Genghis Tron - Dead Mountain Mouth

Review

Nach der sehr schmackhaften Debüt-EP folgte am „international anti-christ-day“ (06-06-06) die Debüt-Langrille. Und gleich am Anfang wird klar, wo der Bergsteigerhammer hängt. Krankes Geballer und Zerfetzerriffs, dazu Breakbeat-Samples, Synths mit 8-Bit Lo-Fi-Flair, eine kleine Melodie und abartiges Gekreische. Zurückgesteckt haben drei Amis also keinen Millimeter.

Was die Songs im Vergleich zu jenen der EP unterscheidet, ist ihre Komplexität und ihre Länge. Mit 3 bis fast 5 Minuten erreicht man für die streckenweise gefühlte Überschallgeschwindigkeit fast schon epische Dimensionen. Das liegt daran, dass GENGHIS TRON es bewusst vermeiden, ihre zehn Kompositionen allzu sehr mit Hochgeschwindigkeit zu überstrapazieren.
Ein weiterer entscheidender Punkt ist, dass alle Songs miteinander verknüpft wurden, ineinander übergehen und somit das Album als etwas Ganzheitliches gestalten.

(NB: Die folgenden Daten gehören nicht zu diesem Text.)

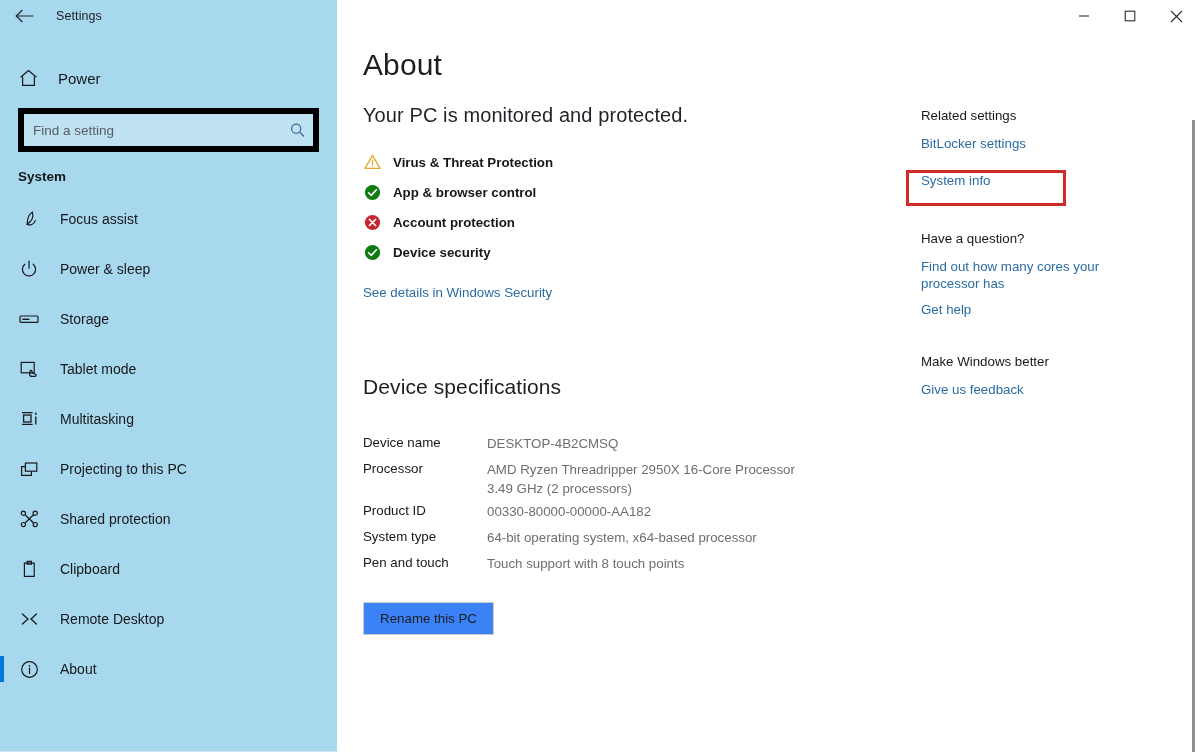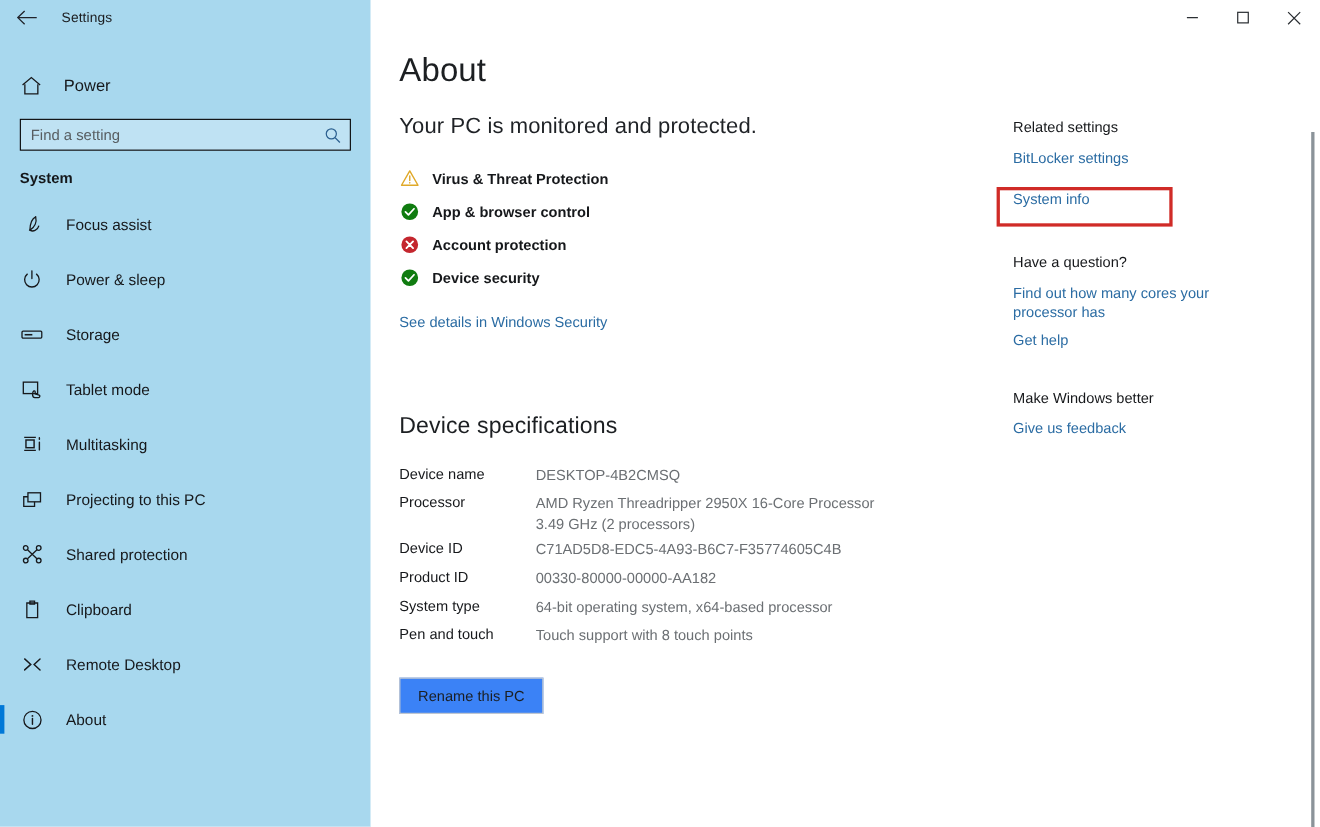--- a/index.html
+++ b/index.html
@@ -33,8 +33,8 @@
 
   .search-wrap { padding: 10px 18px 0 18px; }
   .search-box {
-    position: relative; height: 29px; background:#bfe2f3;
-    border: 1px solid #000000;
+    position: relative; height: 44px; background:#bfe2f3;
+    border: 6px solid #000000;
     display:flex; align-items:center;
   }
   .search-box input {

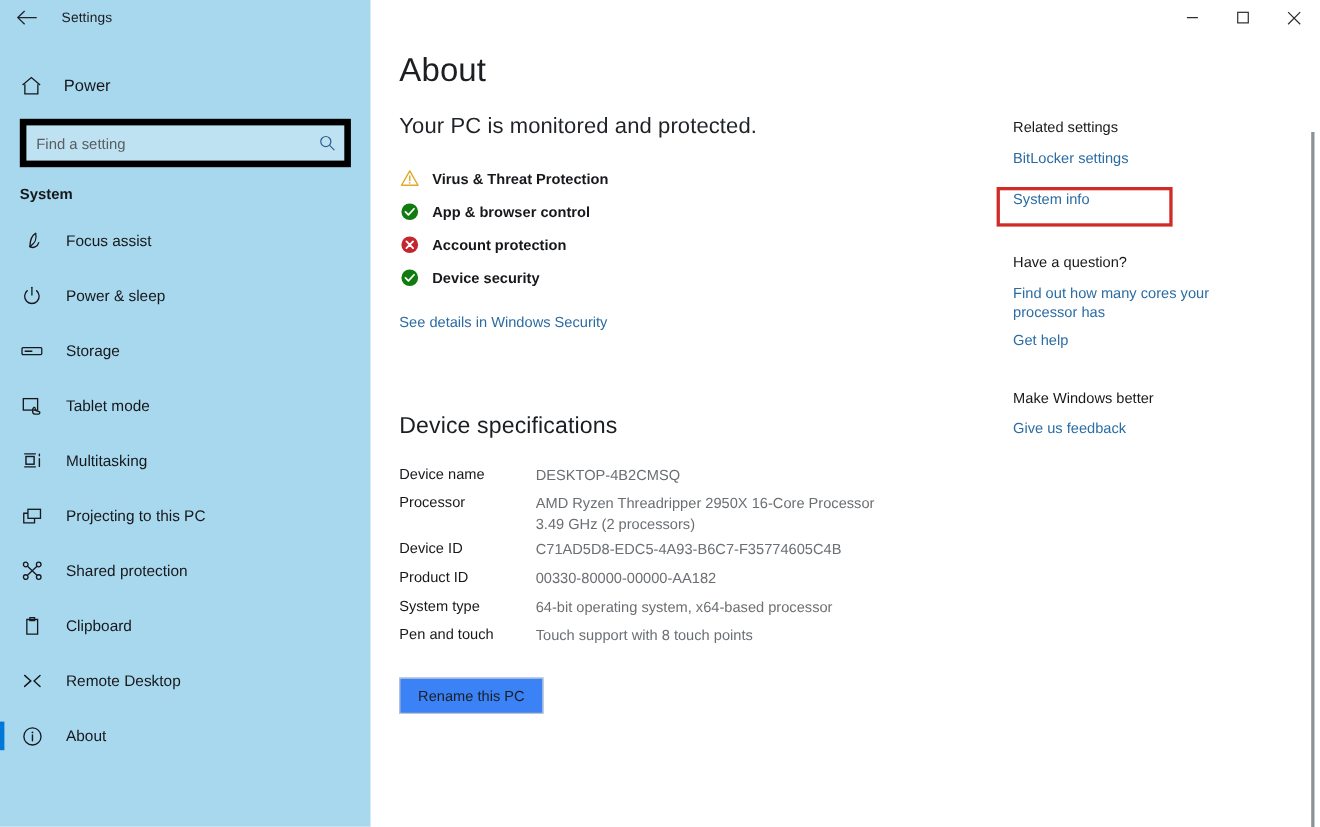--- a/index.html
+++ b/index.html
@@ -84,7 +84,7 @@
 
   .specs-title { font-size: 21px; color:#1c1f22; margin-top: 74px; letter-spacing:.1px; }
 
-  .specs { margin-top: 22px; }
+  .specs { margin-top: 35px; }
   .spec-row { display:flex; align-items:flex-start; min-height: 26px; }
   .spec-key { width: 124px; flex:0 0 124px; font-size: 13.3px; color:#16181b; padding-top: 1px; }
   .spec-val { font-size: 13.3px; color:#6b6f73; line-height: 19px; }

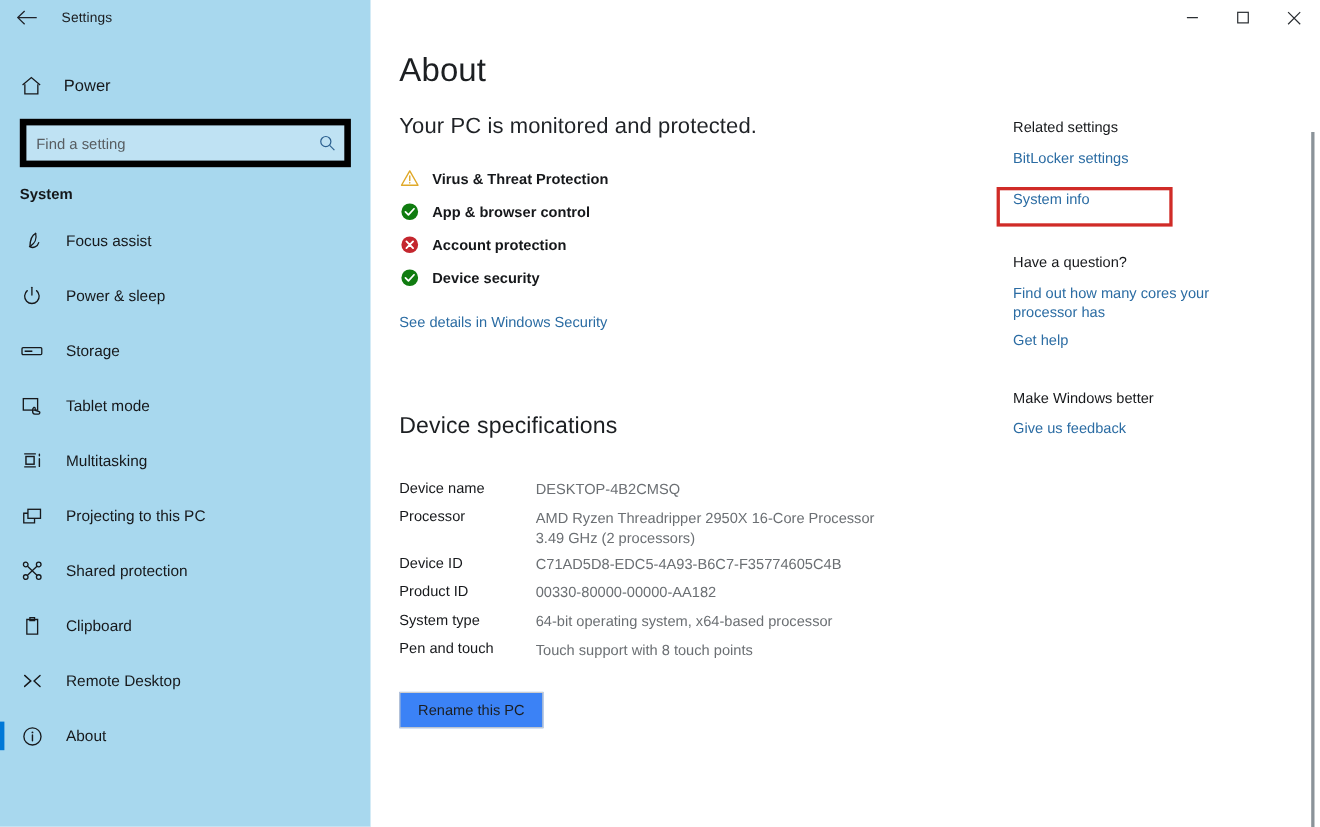--- a/index.html
+++ b/index.html
@@ -352,10 +352,6 @@
           <div class="spec-val" style="max-width:315px;">AMD Ryzen Threadripper 2950X 16-Core Processor 3.49 GHz  (2 processors)</div>
         </div>
         <div class="spec-row">
-          <div class="spec-key">Device ID</div>
-          <div class="spec-val">C71AD5D8-EDC5-4A93-B6C7-F35774605C4B</div>
-        </div>
-        <div class="spec-row">
           <div class="spec-key">Product ID</div>
           <div class="spec-val">00330-80000-00000-AA182</div>
         </div>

Die Gesamtlänge des Albums scheint auf den ersten Blick nicht berauschend viel zu sein – manche Bands nennen sowas nicht mal ‚Minialbum‘. Andererseits ist dieses extreme Wechselbad der Gefühle, welches „Dead Mountain Mouth“ verkörpert, diese krassen Wechsel musikalischer Stimmungen auch nicht gerade leicht zu ertragen. Eine 12-Minuten-EP wie „Cloak Of Love“ übersteht man jedenfalls noch leichter, als ein Album mit fast dreifacher Länge. Dass man ein offenes Herz für tonale wie atonale Experimente hat, ist schon selbstverständlich, aber nicht ausreichend: Es bedarf schon eines bestimmten, innerlichen Zustandes, damit solch extreme Musik auch ihre Wirkung beim Hörer voll entfalten kann – sonst droht nämlich sehr schnell bewußtes Abschalten und Genervtheit. Das trifft natürlich nicht auf GENGHIS TRON alleine zu, sondern ist ein Problem (aber auch Herausforderung) von vielen anderen extremen Bands, die in eine ähnliche Kerbe schlagen.

So sehr ich diesen akustischen Terror auch liebe – wirklich genießen kann ich ihn nicht immer. Man muss dazu aufgelegt sein, und dann entsteht dieser Wirbelsturm aus Adrenalin und Dopamin. Dann will man diesen Gipfel erklimmen, wo sich die Bergsteiger aus dem Grindcore, Death Metal, Hardcore, Alternative Rock, IDM, Gabba, Synth-Pop und schieß-mich-tot treffen. Ein fröhliches Happening für Extrem-Audio-Sportler.

„Dead Mountain Mouth“ ist innovativ, extrem und enttäuscht auf keiner Stilebene. GENGHIS TRON verbauen nicht mal eben ein paar Effekte und Elemente, nur weil sie sich grad anbieten oder weil grad nichts besseres zu finden ist. Wer ein Faible für Abgedrehtes, Wahnsinniges und allem hat, was sich fernab von Normen und Regeln befindet, wird angenehm überrascht sein, wie natürlich die Songs und die Musik von GENGHIS TRON erscheinen. So als wäre es das Normalste der Welt. Dabei ist es wohl eher der alltägliche Wahnsinn, der sich hier ausdrücklich Gehör verschafft.